Leadership preferences are then applied against a “war finance continuum” characterized by direct resource extraction (income taxes) on one side, and indirect or external resource extraction on the other (indirect taxes, currency printing, or foreign debt). The public is more likely to bear the costs of direct extraction when public support for the war and the risk of inflation is high. Conversely, leadership commonly resorts to indirect or external extraction when public support and fear of inflation are low, reducing civil-military burden sharing and attendant political consequences. Of course, since losing a war is typically career-ending, state capacity overrides all preferences.
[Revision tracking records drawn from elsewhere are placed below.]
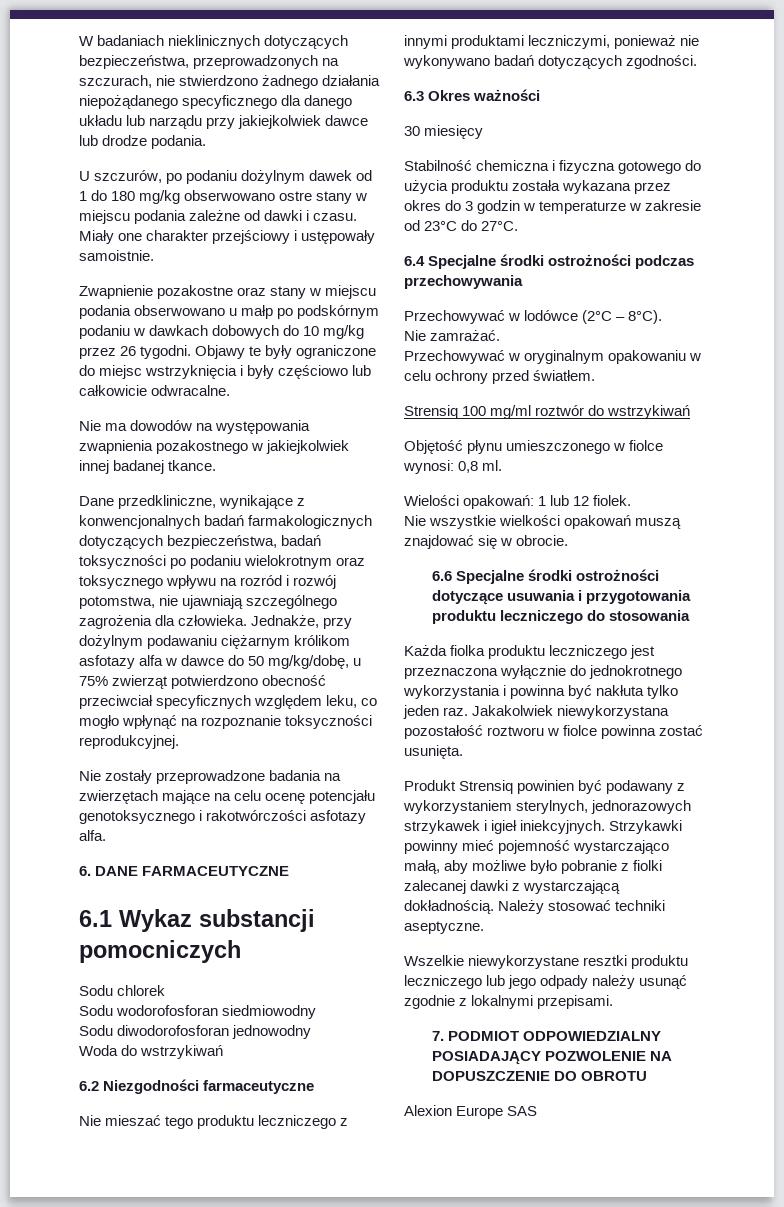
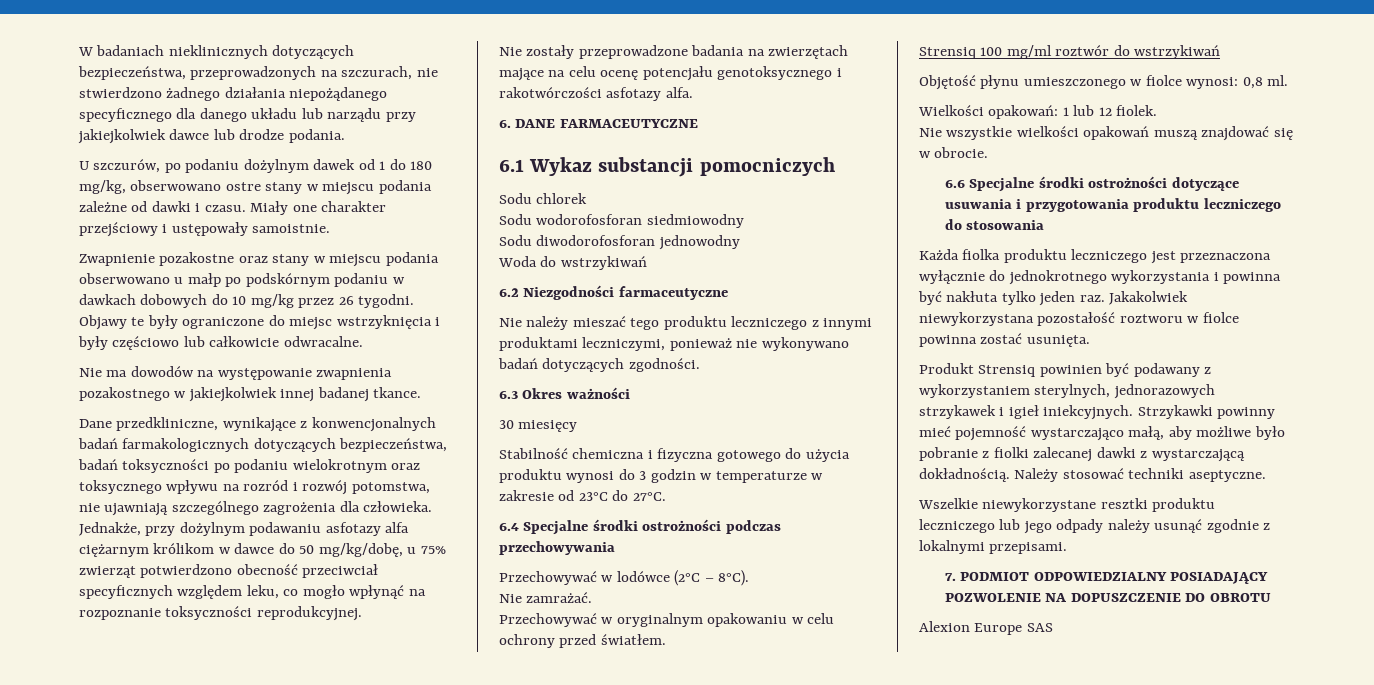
- U szczurów, po podaniu dożylnym dawek od 1 do 180 mg/kg obserwowano ostre stany w miejscu podania zależne od dawki i czasu.
+ U szczurów, po podaniu dożylnym dawek od 1 do 180 mg/kg, obserwowano ostre stany w miejscu podania zależne od dawki i czasu.
- Nie ma dowodów na występowania zwapnienia pozakostnego w jakiejkolwiek innej badanej tkance.
+ Nie ma dowodów na występowanie zwapnienia pozakostnego w jakiejkolwiek innej badanej tkance.
- Jednakże, przy dożylnym podawaniu ciężarnym królikom asfotazy alfa w dawce do 50 mg/kg/dobę, u 75% zwierząt potwierdzono obecność przeciwciał specyficznych względem leku, co mogło wpłynąć na rozpoznanie toksyczności reprodukcyjnej.
+ Jednakże, przy dożylnym podawaniu asfotazy alfa ciężarnym królikom w dawce do 50 mg/kg/dobę, u 75% zwierząt potwierdzono obecność przeciwciał specyficznych względem leku, co mogło wpłynąć na rozpoznanie toksyczności reprodukcyjnej.
- Nie mieszać tego produktu leczniczego z innymi produktami leczniczymi, ponieważ nie wykonywano badań dotyczących zgodności.
+ Nie należy mieszać tego produktu leczniczego z innymi produktami leczniczymi, ponieważ nie wykonywano badań dotyczących zgodności.
- Stabilność chemiczna i fizyczna gotowego do użycia produktu została wykazana przez okres do 3 godzin w temperaturze w zakresie od 23°C do 27°C.
+ Stabilność chemiczna i fizyczna gotowego do użycia produktu wynosi do 3 godzin w temperaturze w zakresie od 23°C do 27°C.
- Wielości opakowań: 1 lub 12 fiolek.
+ Wielkości opakowań: 1 lub 12 fiolek.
If a state lacks either hard currency or the bureaucratic capability (through incompetence or corruption) to raise funds, it must default to external resource extraction.
How States Pay for Wars illustrates this model in a series of case studies. These studies are organized theoretically, highlighting the effects of popular support, inflation, and capacity through diverse examples such as the Russo-Japanese War and Vietnam. Finally, the author concludes with a data trend analysis and future research possibilities.
While the historical and analytical quality of the case studies are reason alone to read How States Pay for Wars, it is not an easy read. This book stays true to its scholarly roots, beginning with eight pages of finance definitions in chapter 1 and ending with a discussion of dummy and discrete variables in chapter 6. The applicability of How States Pay for Wars is also limited to “long wars”—defined as conflicts over six months. Zielinski justifies this scope through a “short-war” focus on “avoid[ing] instant defeat” over long-term leadership preferences.
With these caveats in mind, I highly recommend this book to national security scholars and practitioners. How States Pay for Wars accomplishes a formidable feat by distilling the myriad of factors surrounding war into three quantifiable elements. In doing so, Zielinski ties the modern war finance theories together in a single conceptual framework. How States Pay for Wars not only demystifies war finance but also provides national security professionals with an economic springboard to discuss the impacts of leadership, the public, and international patronage on national security.